Admittedly, in recent years we have seen game publishers set lower prices for ‘second-string’ video game titles, between $25 and $40, but this typically has nothing to do with quality or quantity of content and everything to do with brand. The big releases are all still right up there at $60, not including ‘special editions’ that can run anywhere from $70 to $120 or more. Now, I’m not saying that video games on average are not worth $60. That’s an argument for a different post, and probably a different blog. What I’m asking is, “Why is EVERY game worth $60?” It seems to me that gamers need to use some of that consumer market pressure that drove the price of Shadowrun down so quickly to convince game publishers that we are smart enough to notice that not all video games are equal. Maybe this means some of them will become more expensive than $60. But it sure as heck should mean that many of them become significantly less expensive.

This same phenomenon is visible in the roleplaying game industry. Wizards of the Coast raised the cost of the core rulebooks for Dungeons & Dragons, 3rd Edition, from $20 to $30, and we all grumbled but didn’t argue. Their press releases were right, after all – the price point on the books had not risen for twenty years. It was time. I do not begrudge companies responding to the forces of inflation. Now, books a fraction of the size of those core rulebooks retail for $35, and major sourcebooks can retail for as much as $50. But the real issue is that again, these numbers are irrespective of content! Page count for a $35 sourcebook can range anywhere from 100 to 300 pages. So I’m forced to ask, “Why?”

Why is a 100-page book worth the same amount of my money as a 300-page book? Why hasn’t the community used its collective consumer power to do something about this? Why are we so content to throw our money away on these hobbies?

It’s certainly not that we aren’t aware. People notice these things; I know they do. I’ve heard them complain. But no one ever seriously eschews making a purchase as a result.
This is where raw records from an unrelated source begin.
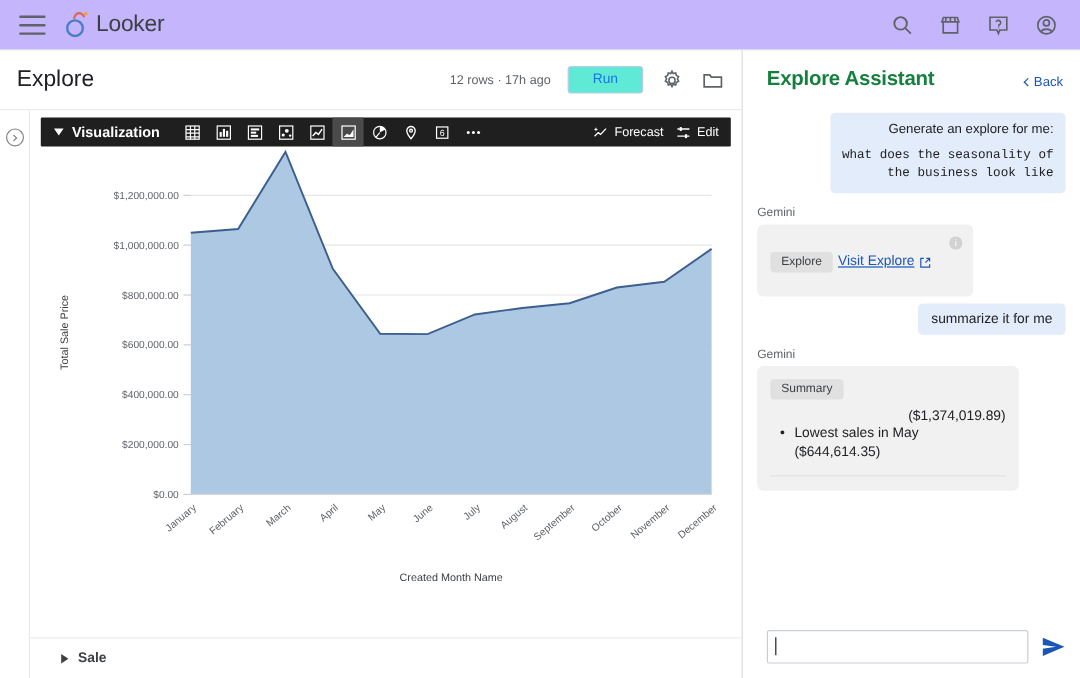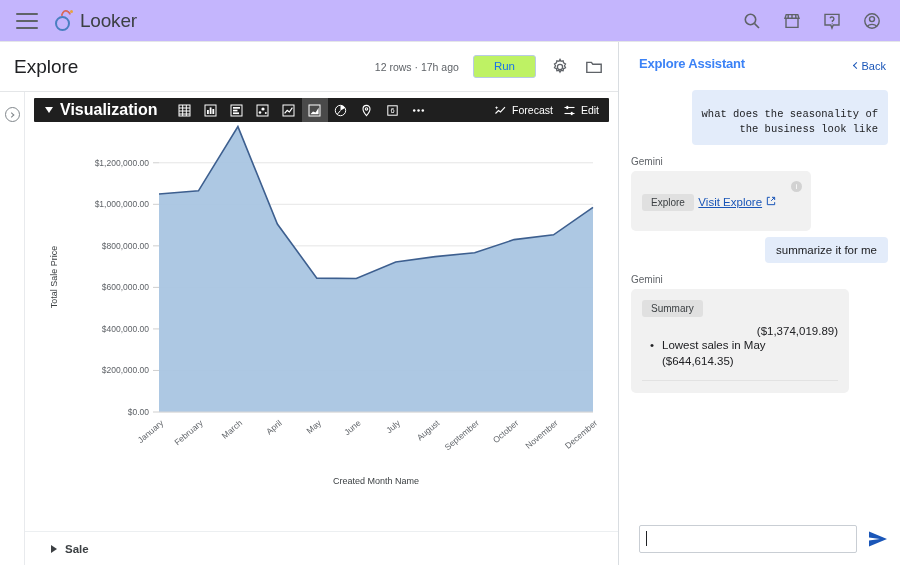--- a/index.html
+++ b/index.html
@@ -53,7 +53,7 @@
   .eh-spacer { flex:1; }
   .rows-meta { font-size:10.5px; color:#5f6368; margin-right:14px; white-space:nowrap; }
   .run-btn {
-    border:1px solid #b9cbe4; color:#1a73e8; background:#bef264;
+    border:1px solid #b9cbe4; color:#1a73e8; background:#5eead4;
     font-size:11.5px; font-family:inherit;
     padding:5px 20px; border-radius:3px; cursor:pointer; line-height:1;
   }

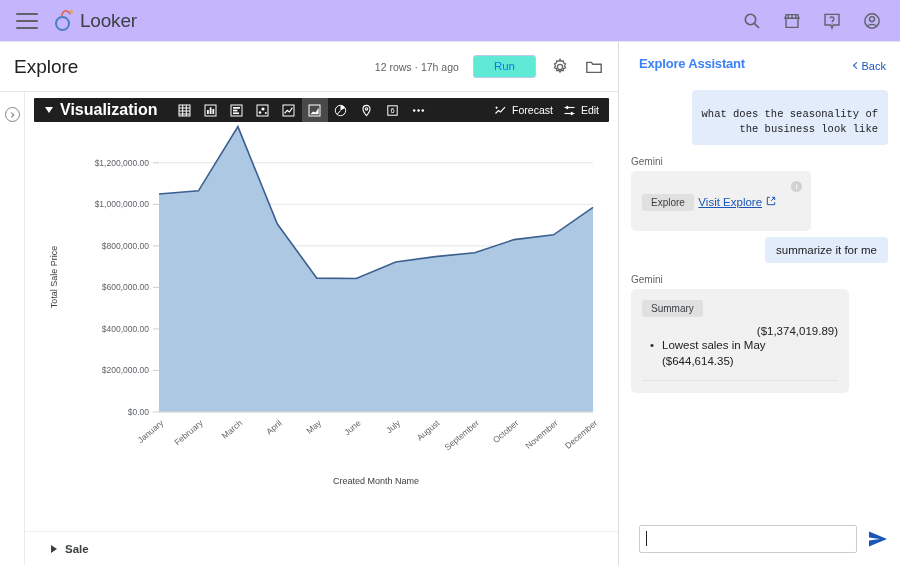--- a/index.html
+++ b/index.html
@@ -136,7 +136,7 @@
   .as-head {
     display:flex; align-items:baseline; padding:14px 14px 6px 20px;
   }
-  .as-title { font-size:13px; font-weight:bold; color:#3b82f6; letter-spacing:-.2px; }
+  .as-title { font-size:17px; font-weight:bold; color:#15803d; letter-spacing:-.2px; }
   .as-head-spacer { flex:1; }
   .back-link {
     display:flex; align-items:center; gap:3px; color:#1a56b8;

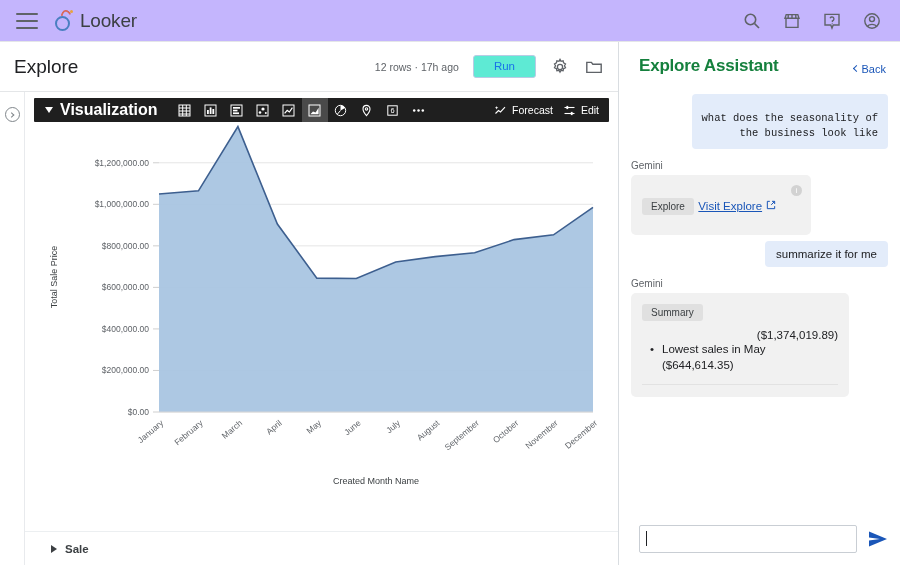--- a/index.html
+++ b/index.html
@@ -103,7 +103,7 @@
     display:flex; align-items:center; color:#fff; border-radius:1px;
   }
   .viz-bar .vb-left { display:flex; align-items:center; gap:7px; padding-left:11px; }
-  .viz-bar .vb-label { font-size:16px; font-weight:bold; color:#fff; }
+  .viz-bar .vb-label { font-size:12px; font-weight:bold; color:#fff; }
   .viz-types { display:flex; align-items:center; margin-left:14px; gap:0px; }
   .vt {
     width:26px; height:24px; display:flex; align-items:center; justify-content:center;

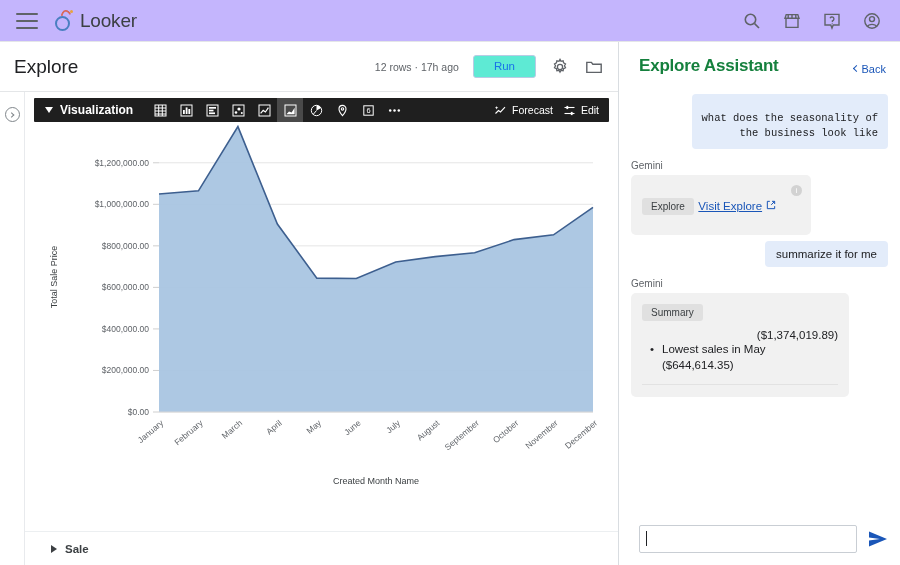--- a/index.html
+++ b/index.html
@@ -460,6 +460,7 @@
     <div class="thread">
 
       <div class="bubble-user">
+        <div class="bub-line1">Generate an explore for me:</div>
         <div class="bub-mono">what does the seasonality of
 the business look like</div>
       </div>

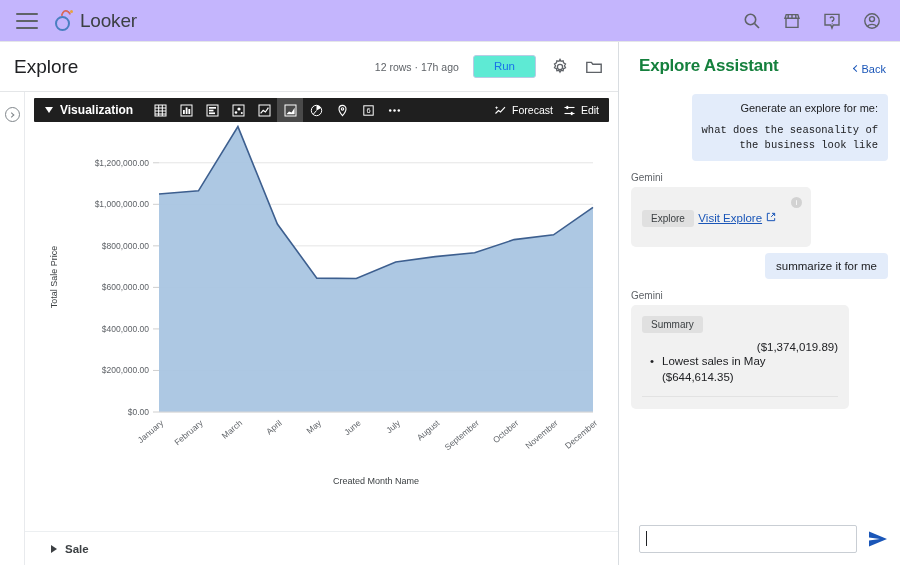--- a/index.html
+++ b/index.html
@@ -176,7 +176,7 @@
   .card-text { font-size:11.5px; color:#202124; line-height:1.5; }
   .card-link {
     color:#1a56b8; font-size:11.5px; text-decoration:none; cursor:pointer;
-    display:inline-flex; align-items:flex-start; gap:4px;margin-top:16px;
+    display:inline-flex; align-items:flex-end; gap:4px;margin-top:16px;
   }
   .card-link span { text-decoration:underline; }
Video gamers might wait until a game hits the shelves used to pick up the occasional title, but if it is something we really want, we’ll buy it new – or as soon as it shows up used, in which case we’re essentially paying full price anyway, and for a lower-quality product.

Perhaps we ignore these ludicrous price-point strategies because we recognize that spending money on these things is a waste to begin with, and we acknowledge this at such a basic level that we are not enraged by the blatant discrepancies. Personally, I think it’s time we all got a bit more active and conscientious about the value of our dollars. We owe it to ourselves, but more importantly we owe it to the hobby.